# Entries provided
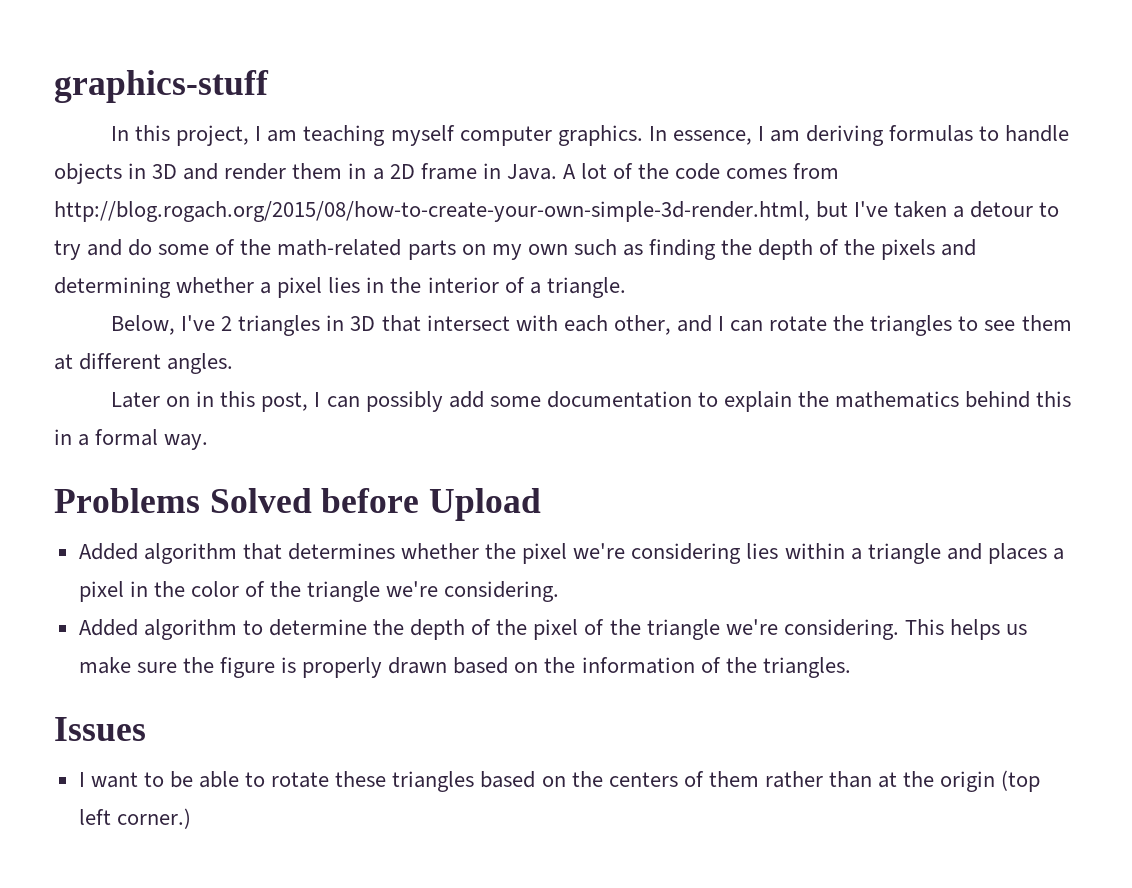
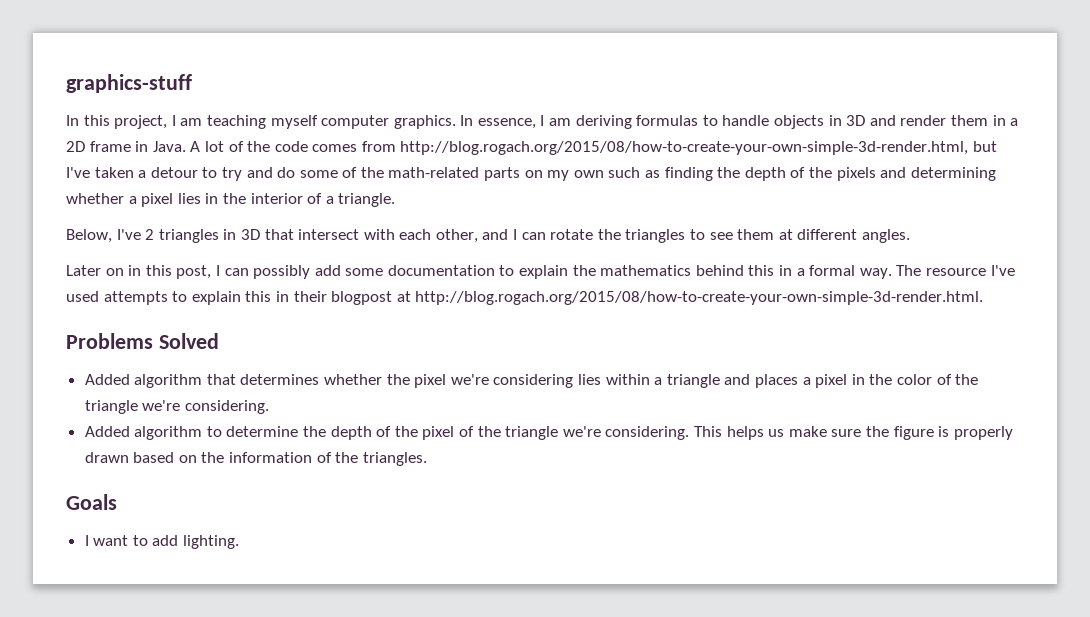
(209, 442) none -> [896,265,1015,276] [66,291,984,305] The resource I've used attempts to explain this in their blogpost at http://blog.rogach.org/2015/08/how-to-create-your-own-simple-3d-render.html.
[321,488,541,521] before Upload -> (219, 341) none
[54,717,146,741] Issues -> [66,494,117,510] Goals
[169,770,1041,792] [78,808,191,829] be able to rotate these triangles based on the centers of them rather than at the origin (top left corner.) -> [152,535,240,549] add lighting.

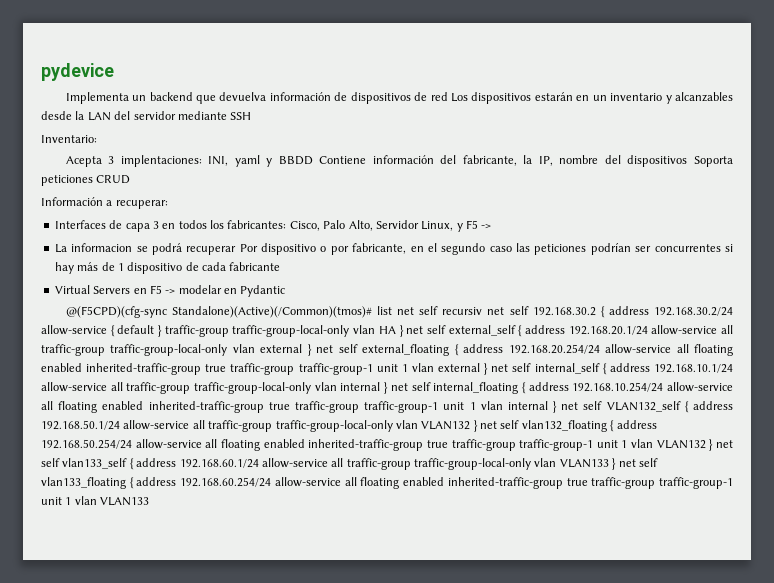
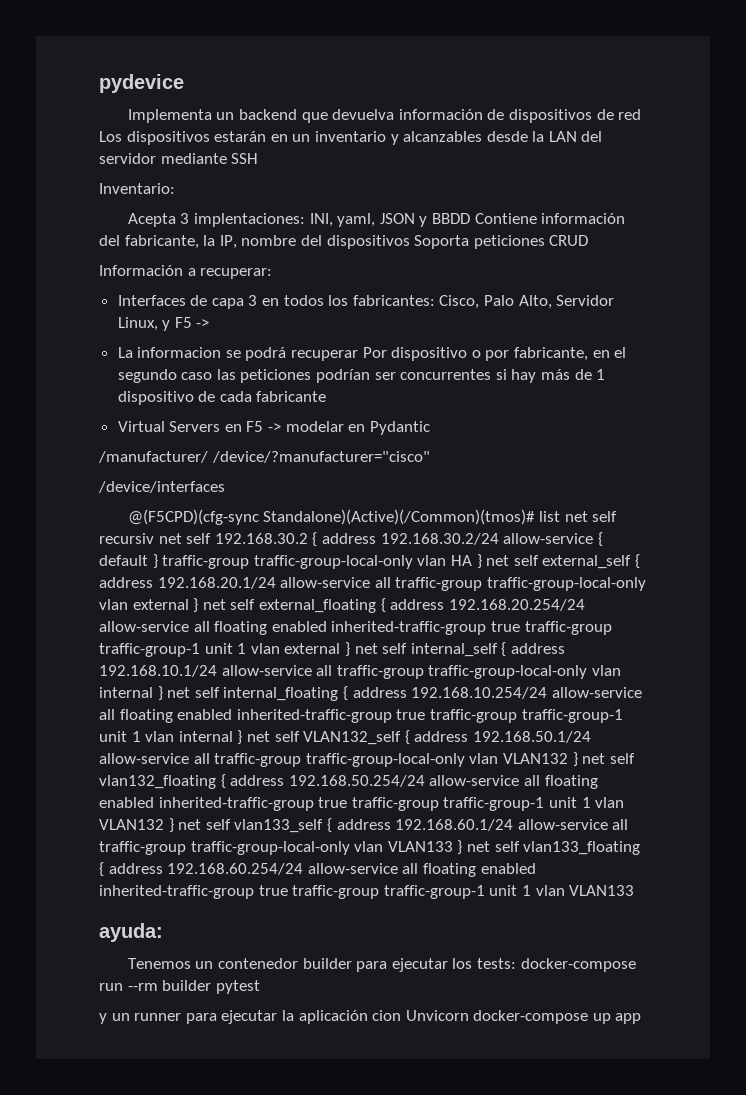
[234,155,260,167] yaml -> [337,213,415,227] yaml, JSON
(286, 291) none -> [98,451,430,463] [98,481,225,493] // /manufacturer/ /device/?manufacturer="cisco" // /device/interfaces
(150, 501) none -> [99,923,163,942] [127,958,636,972] [99,980,260,994] [99,1010,642,1024] // ayuda: // Tenemos un contenedor builder para ejecutar los tests: docker-compose run --rm builder pytest // y un runner para ejecutar la aplicación cion Unvicorn docker-compose up app

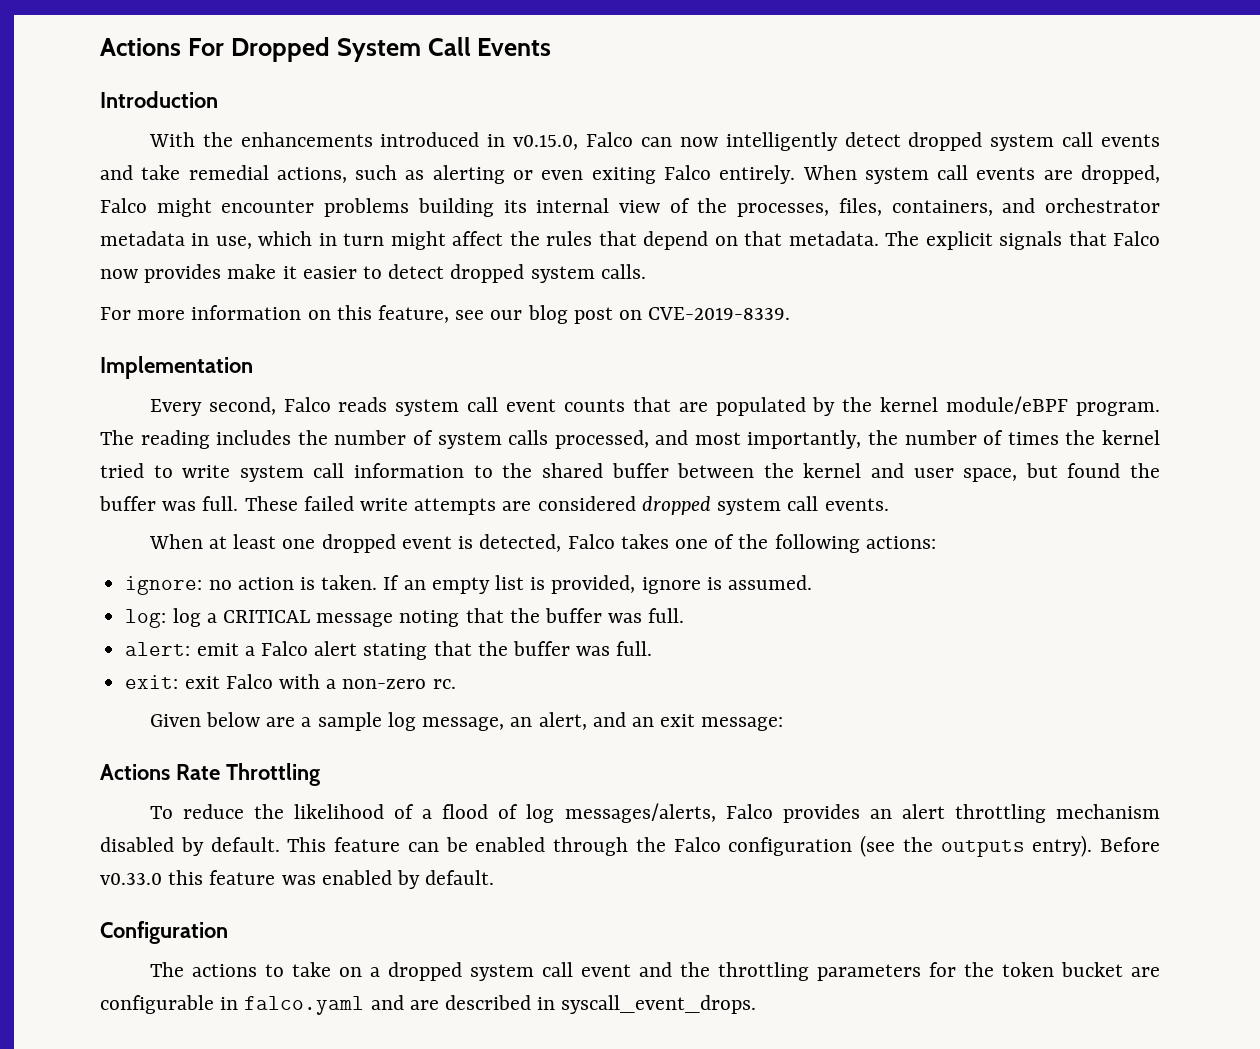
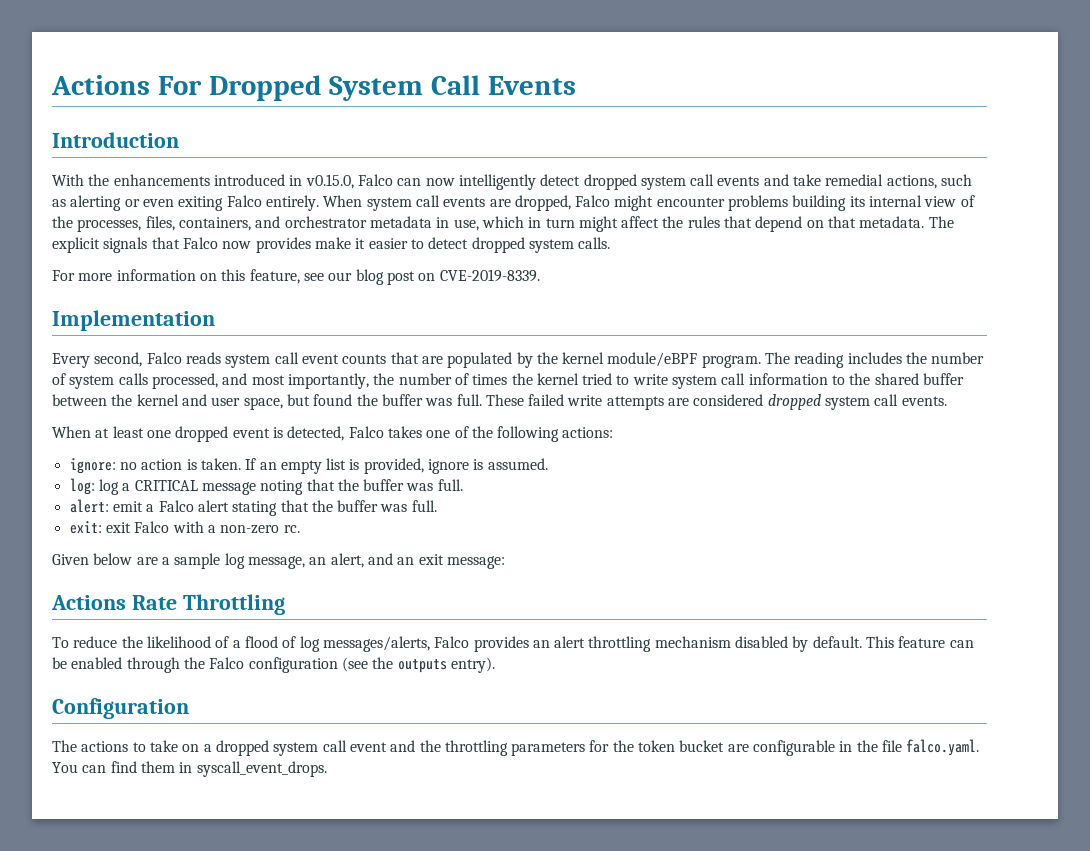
[1100,837,1160,852] [100,870,495,889] Before v0.33.0 this feature was enabled by default. -> (495, 665) none
[244,995,532,1015] falco.yaml and are described -> [856,739,980,756] [52,761,175,773] the file falco.yaml. You can find them

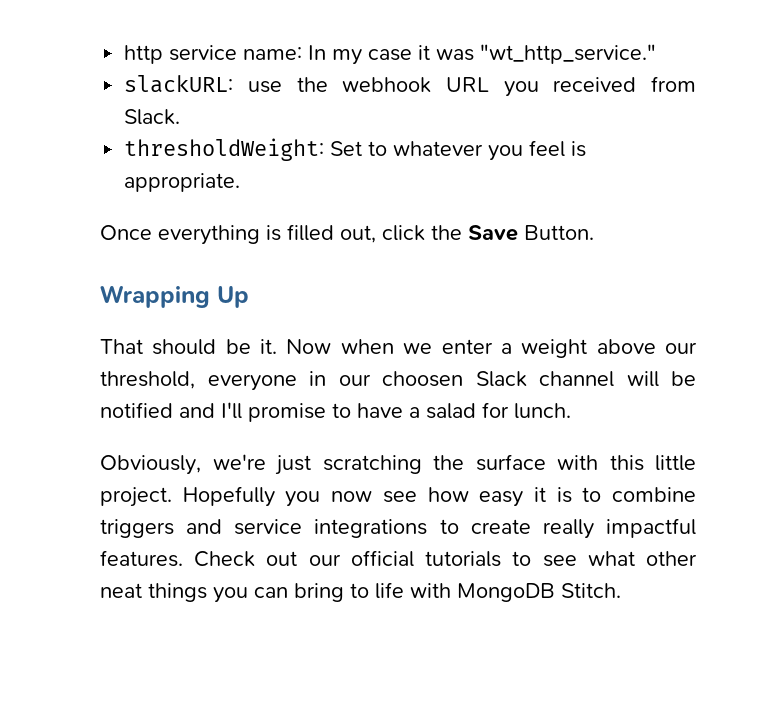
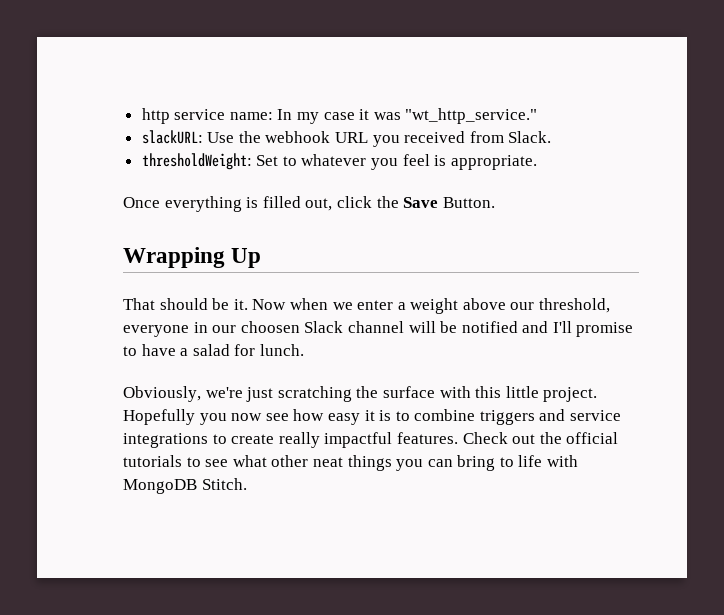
[247,81,282,93] use -> [207,132,235,143] Use
[308,554,341,566] our -> [539,432,562,444] the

# Exercise description
Among the entries above, take the line with "[234,155,260,167] yaml ->", the line with "[247,81,282,93] use -> [207,132,235,143] Use", and all the lines between them, and restate them word for word without pictures.

# Task output
[234,155,260,167] yaml -> [337,213,415,227] yaml, JSON
(286, 291) none -> [98,451,430,463] [98,481,225,493] // /manufacturer/ /device/?manufacturer="cisco" // /device/interfaces
(150, 501) none -> [99,923,163,942] [127,958,636,972] [99,980,260,994] [99,1010,642,1024] // ayuda: // Tenemos un contenedor builder para ejecutar los tests: docker-compose run --rm builder pytest // y un runner para ejecutar la aplicación cion Unvicorn docker-compose up app

[1100,837,1160,852] [100,870,495,889] Before v0.33.0 this feature was enabled by default. -> (495, 665) none
[244,995,532,1015] falco.yaml and are described -> [856,739,980,756] [52,761,175,773] the file falco.yaml. You can find them

[247,81,282,93] use -> [207,132,235,143] Use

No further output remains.